The project will cover 522 counties in 19 provinces and regions in central and western parts of China, of which 462 are located in western provinces. A total of 124 million people will benefit from the project, including 49 million of ethnic minorities.

The project will also collect local fund totaling 2.25 billion yuan (US$272.07 million) to build or renovate 9,800 primary and middle schools, train 467,000 teachers, and purchase 37,600 sets of equipment, 2.1 million sets of desks and chairs and 24 million books.

The project will help more than 60,000 schools in rural areas set up a computer system. Students from poverty-stricken families will have textbooks free of charge or pay lower tuition.

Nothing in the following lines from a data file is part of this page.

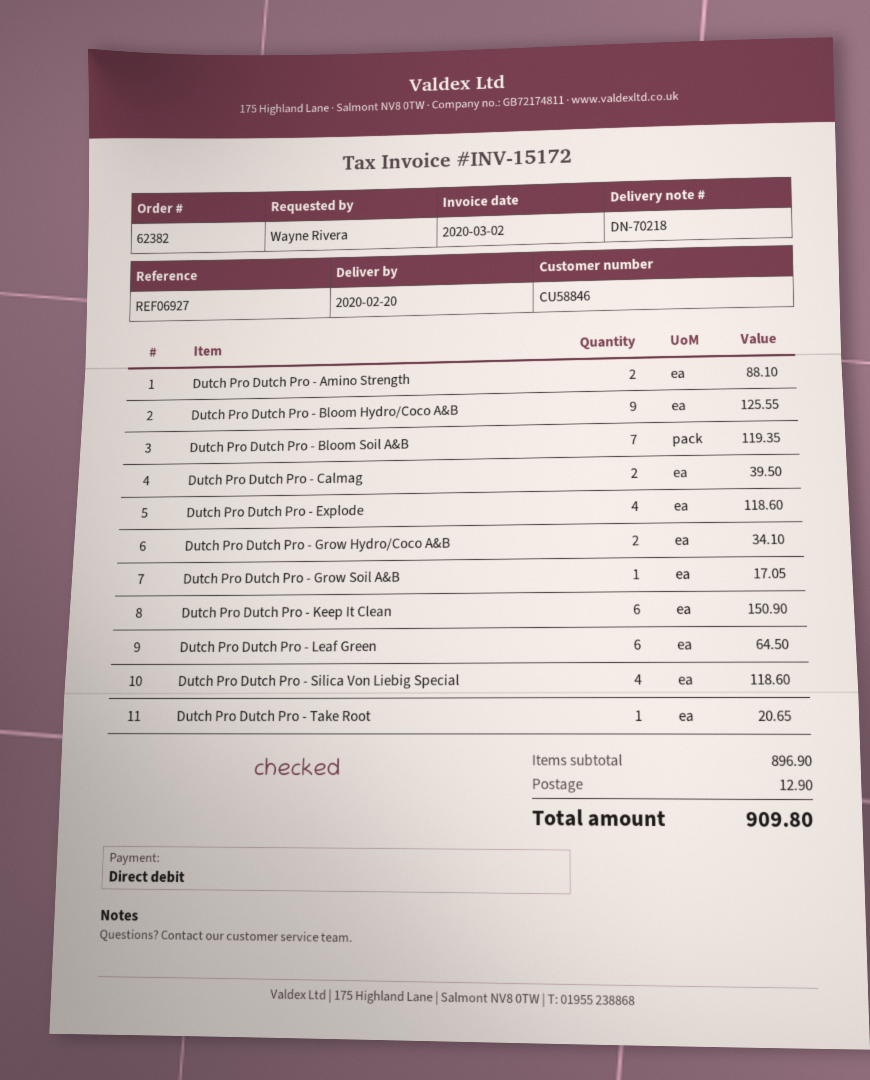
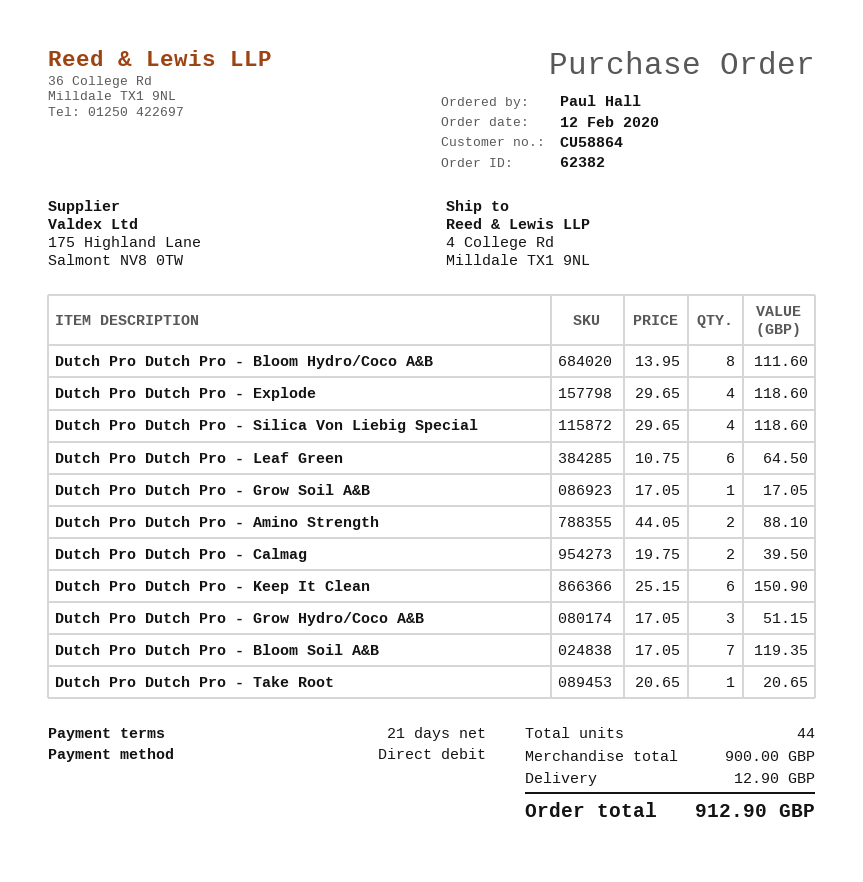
customer number: CU58846 -> CU58864
ordered by: Wayne Rivera -> Paul Hall
Dutch Pro Dutch Pro - Bloom Hydro/Coco A&B: 9 for 125.55 -> 8 for 111.60
Dutch Pro Dutch Pro - Grow Hydro/Coco A&B: 2 for 34.10 -> 3 for 51.15
subtotal: 896.90 -> 900.00
total: 909.80 -> 912.90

As China continues its strategy to develop its west, 91.8 per cent of the project's fund will flow into those western areas.

The promotion of compulsory education in rural areas, initiated in 1996, is the largest educational project launched in the country since 1949 when New China was founded.

By the end of 2000, the first phase of the project had cost a total of 12.5 billion yuan (US$15.11 billion), involving 852 county-level places in 22 provinces and regions and 255 million people.

So far, the enrollment rate for primary and junior high schools in central China has risen to 99 per cent and 91 per cent respectively, from an original 97 per cent and 77 per cent.

Among 469 counties in west China, 242 have realized a complete primary education, and 164 have fully accomplished a nine-year primary and junior high schooling.